English maintains, however, that even if we decline to review the Lincoln Park-Boonton arrangement under strict scrutiny, the statutory scheme’s allocation of only one vote to Lincoln Park does not survive even the more deferential rational basis review. We disagree, for we think that the allocation to Lincoln Park of only one representative on the Boonton Board, the type of complex judgment that a state legislature is entitled to make, does, in fact, “bear some rational relationship to a legitimate state purpose.” Id. at 70. Accordingly, we will reverse the order of the District Court and remand with directions to grant summary judgment to the defendants.

I. Facts and Procedural History

Under New Jersey law, Lincoln Park has an obligation to educate, at its own expense, all persons, between the ages of five and twenty who are domiciled within the district. N.J.S.A. § 18A:38-1. New Jersey law, however, does not require that [73]*73Lincoln Park construct and maintain its own schools in order to fulfill this obligation. Rather, Lincoln Park, like any New Jersey school district, may enter into a send-receive relationship with another district whereby it sends its pupils to the receiving district’s schools for one grade or more, N.J.S.A. § 18A:38-8, in return for a tuition payment that does not exceed the “actual cost” of the students enrolled, N.J.S.A. § 18A:38-19, with “actual cost” defined in detail by the New Jersey Administrative Code. See N.J.Admin.Code § 6A:23-3.1.

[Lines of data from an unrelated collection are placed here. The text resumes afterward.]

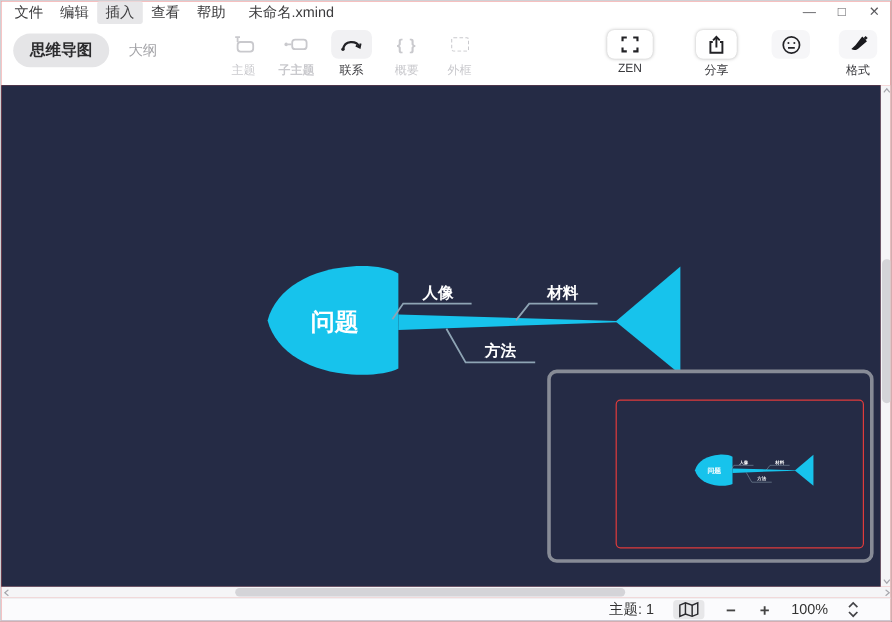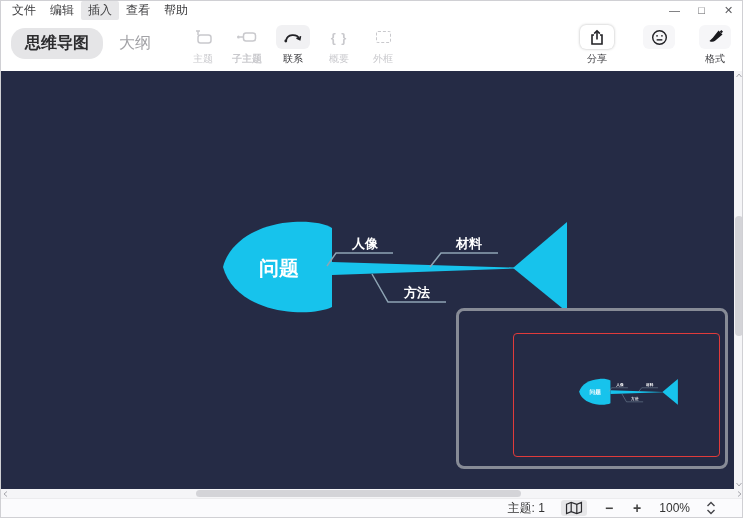--- a/index.html
+++ b/index.html
@@ -64,6 +64,7 @@
     <span class="menu-item active">插入</span>
     <span class="menu-item">查看</span>
     <span class="menu-item">帮助</span>
+    <span class="doc-title">未命名.xmind</span>
     <div class="win-controls">
       <span class="win-btn">—</span>
       <span class="win-btn">□</span>

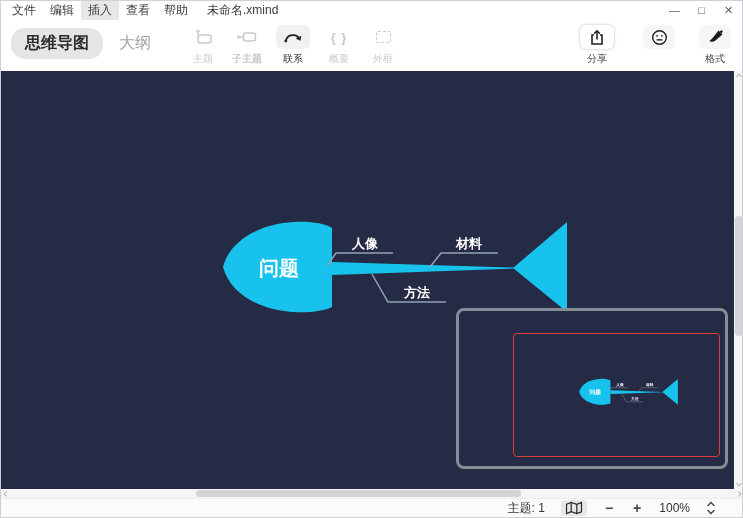--- a/index.html
+++ b/index.html
@@ -19,7 +19,7 @@
   
   .toolbar{position:relative;height:51px;background:#fff;}
   .tabs{position:absolute;left:10px;top:8px;display:flex;align-items:center;}
-  .tab-pill{background:#e5e5e7;border-radius:14px;padding:5px 14px;font-size:16px;font-weight:bold;color:#2c2c2e;}
+  .tab-pill{background:#e5e5e7;border-radius:14px;padding:5px 14px;font-size:13px;font-weight:bold;color:#2c2c2e;}
   .tab-plain{margin-left:12px;font-size:16px;color:#a3a3a7;padding:5px 4px;}
   .tbtn{position:absolute;top:5px;width:44px;display:flex;flex-direction:column;align-items:center;}
   .tbtn .ic{height:24px;min-width:28px;display:flex;align-items:center;justify-content:center;border-radius:6px;}

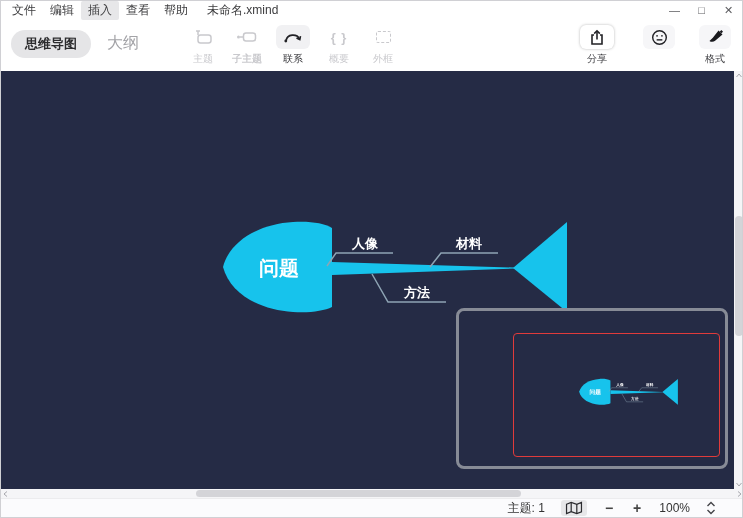--- a/index.html
+++ b/index.html
@@ -20,7 +20,7 @@
   .toolbar{position:relative;height:51px;background:#fff;}
   .tabs{position:absolute;left:10px;top:8px;display:flex;align-items:center;}
   .tab-pill{background:#e5e5e7;border-radius:14px;padding:5px 14px;font-size:13px;font-weight:bold;color:#2c2c2e;}
-  .tab-plain{margin-left:12px;font-size:16px;color:#a3a3a7;padding:5px 4px;}
+  .tab-plain{margin-left:12px;font-size:12px;color:#a3a3a7;padding:5px 4px;}
   .tbtn{position:absolute;top:5px;width:44px;display:flex;flex-direction:column;align-items:center;}
   .tbtn .ic{height:24px;min-width:28px;display:flex;align-items:center;justify-content:center;border-radius:6px;}
   .tbtn .lbl{font-size:10px;margin-top:3px;white-space:nowrap;}

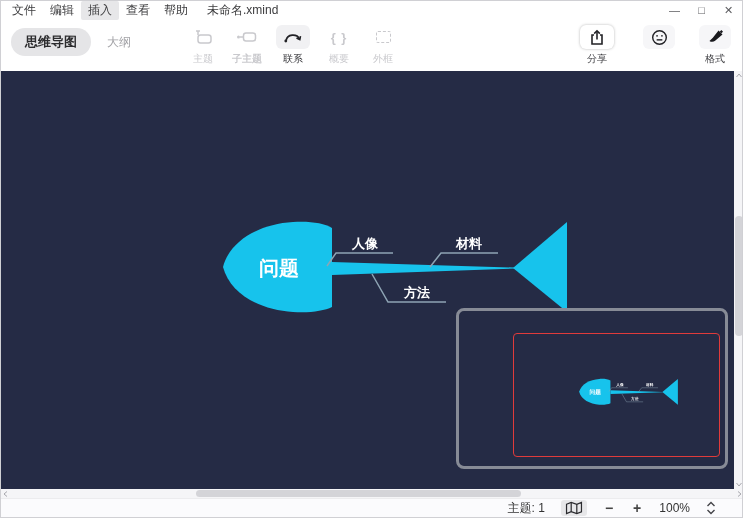--- a/index.html
+++ b/index.html
@@ -125,6 +125,17 @@
     </div>
 
 
+    <div class="tbtn enabled" style="left:502px;">
+      <span class="ic raised" style="width:38px;">
+        <svg width="16" height="16" viewBox="0 0 18 18" fill="none" stroke="#222226" stroke-width="2">
+          <path d="M2 6 V2.5 H6"></path>
+            <path d="M12 2.5 H16 V6"></path>
+            <path d="M16 12 V15.5 H12"></path>
+            <path d="M6 15.5 H2 V12"></path>
+        </svg>
+      </span>
+      <span class="lbl">ZEN</span>
+    </div>
 
     <div class="tbtn enabled" style="left:574px;">
       <span class="ic raised" style="width:34px;">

Over fifty years ago, rather than build its own high school, Lincoln Park elected to enter into a send-receive relationship with neighboring Boonton for the education of its high school students, and that relationship has continued to the present day. Although the Lincoln Park-Boonton relationship has persisted for more than half a century, it has not been without its share of acrimony, as there have been at least four major lawsuits between the districts on topics ranging from the Lincoln Park representative’s right to receive information to overcharging of tuition to Lincoln Park. See English I, 135 F.Supp.2d at 591.